My response, thought admittedly terse, does tell you everything you need to know about my pique: you folks are failing to get at the root of the problem, viz., the Protestanization of our liturgy and its insidious effect upon the life of the faithful. I must say though, in labeling my concerns ‘classic …’ you do manage to commit one of the best tu quoques of all time. Of course that appellation fits my concerns: I ALREADY TOLD YOU THAT I’M A TRADITIONALIST.

You apparently see no importance in apologetics or defense of doctrine. I find that fascinating, in that it seems to presuppose that apologetics was irrelevant before the notorious, evil, wicked Vatican II, as well as after.

That would be big news to St. Francis de Sales, Pascal, Bishop Bossuet, Cardinal Gibbons, St. Thomas More, Erasmus, St. Robert Bellarmine, Cardinal Wiseman, Blessed Cardinal Newman, Ronald Knox, G. K. Chesterton, Frank Sheed, Robert Hugh Benson, Hilaire Belloc, and many others.

I have read and greatly admire the works of all of those writers, especially FDS, BB, and HB. (I just discovered RHB and plan on reading BWA this summer.) The difference between them and you is that they were (or at least would have been had the question arose) staunch defenders of the Mass of the Ages and for that reason reliable guides as to what it means to be a RC.
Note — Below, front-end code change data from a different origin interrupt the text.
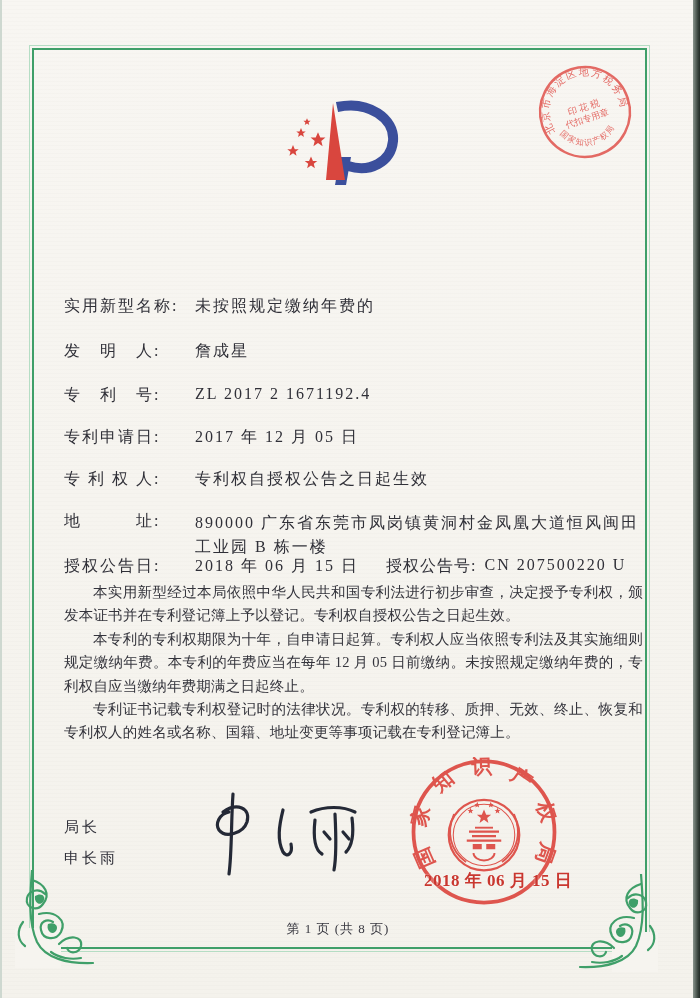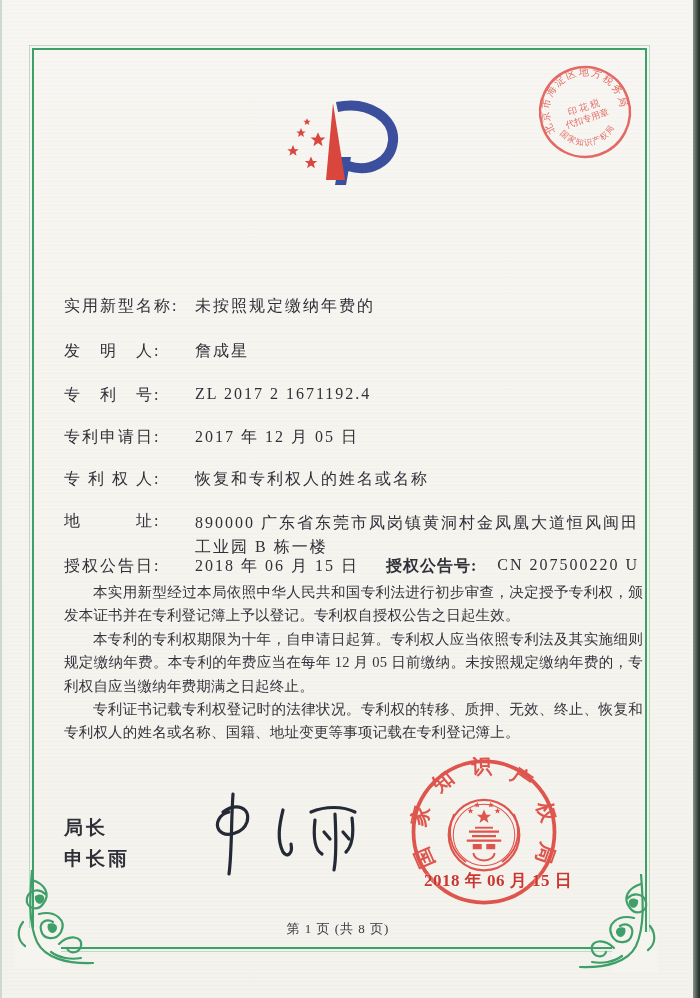"恢复和专利权人的姓名或名称" span.fvalue { text: 恢复和专利权人的姓名或名称 -> 专利权自授权公告之日起生效 }
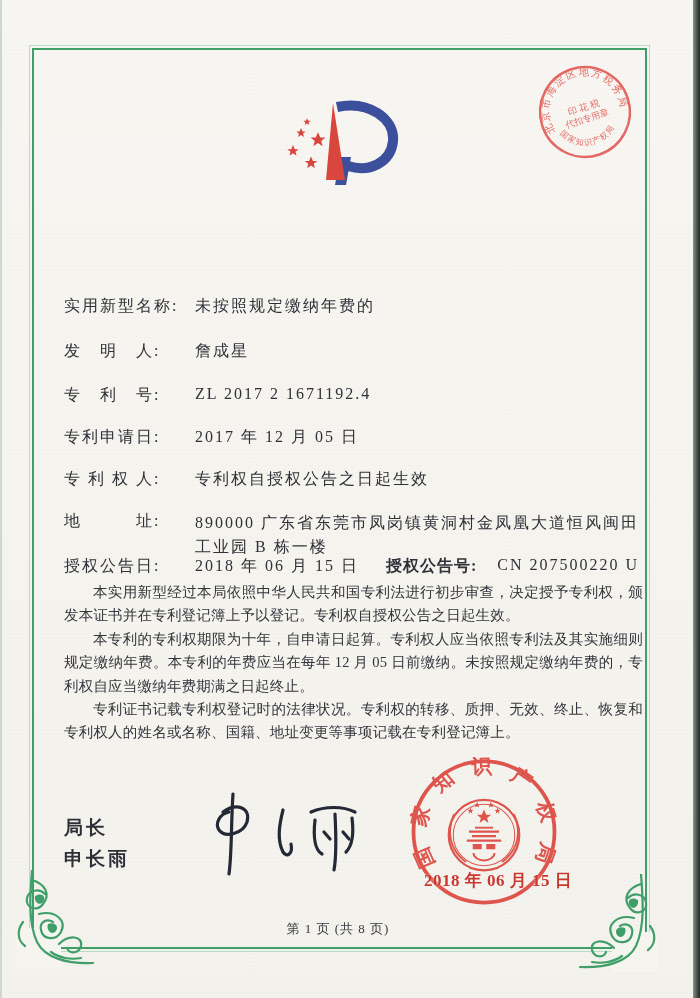"授权公告号:" .grant2 .flabel { font-weight: bold -> none; margin-right: 20px -> 8px }
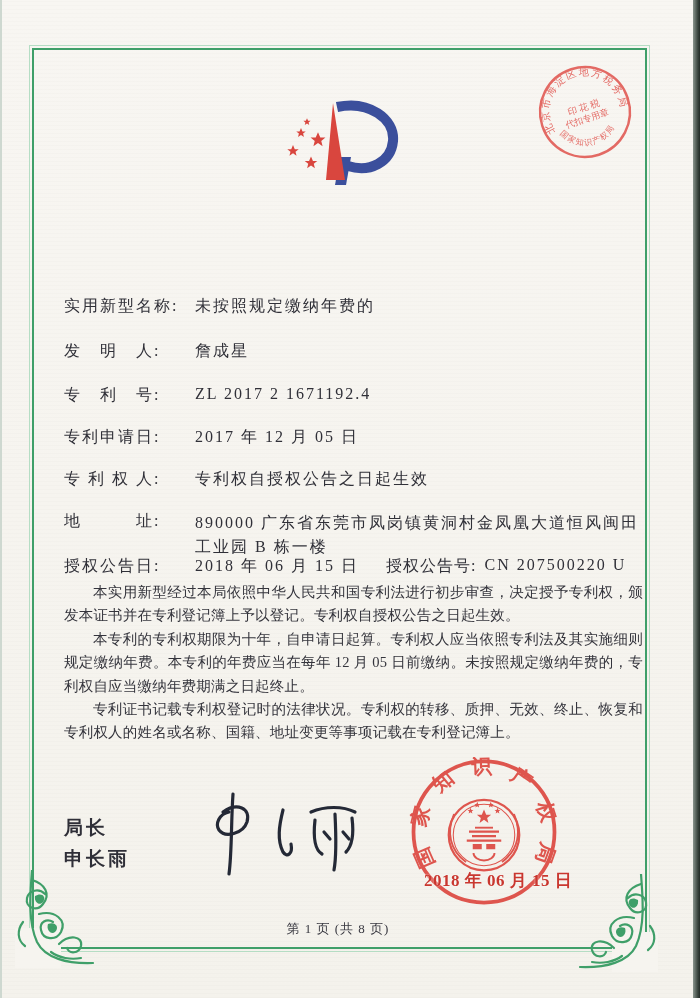"局长" .signer { font-size: 19px -> 15px; font-weight: bold -> none }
But to you (if you are consistent with your present remarks) that is all “bad” because it’s not what you are most concerned about. It’s your way or the highway. Nothing else matters. That is the classic pharisaical attitude: so roundly condemned by our Lord.

To borrow a phrase from Barry Goldwater, extremism in the defense of tradition is no vice. Moreover it is most definitely not MY way for which I advocate, but the Mass of St. Gregory the Great and St. Pious V, as handed down from the Apostles who were with our Lord in the Upper Room when He 1st said ‘Do this in memory of me.’

Lastly, bad liturgy was not “wrought by V2”. It had nothing to do with that (V2 called for the retention of Latin), but everything to do with liturgical liberals who hijacked the council and put their own junk into place. The Pauline liturgy is not a bad thing; it’s a reformed thing, and if rightly done (this is the problem), every bit as orthodox and reverent as the Old Mass. Thus, I have attended a very traditional, reverent, Novus Ordo Latin Mass at my parish since 1991.

Ah the old intentions vs. implementation distinction. But here we do get to the heart of the matter. St. Pious V, in combating Protestantism, codified the Sacred Liturgy and thence declared that anyone attempting to alter any of its aspects, including the language in which it was to be prayed, should be anathema. The fact that you do not regard the NO as a violation of this papal edict is what (sadly) divides us.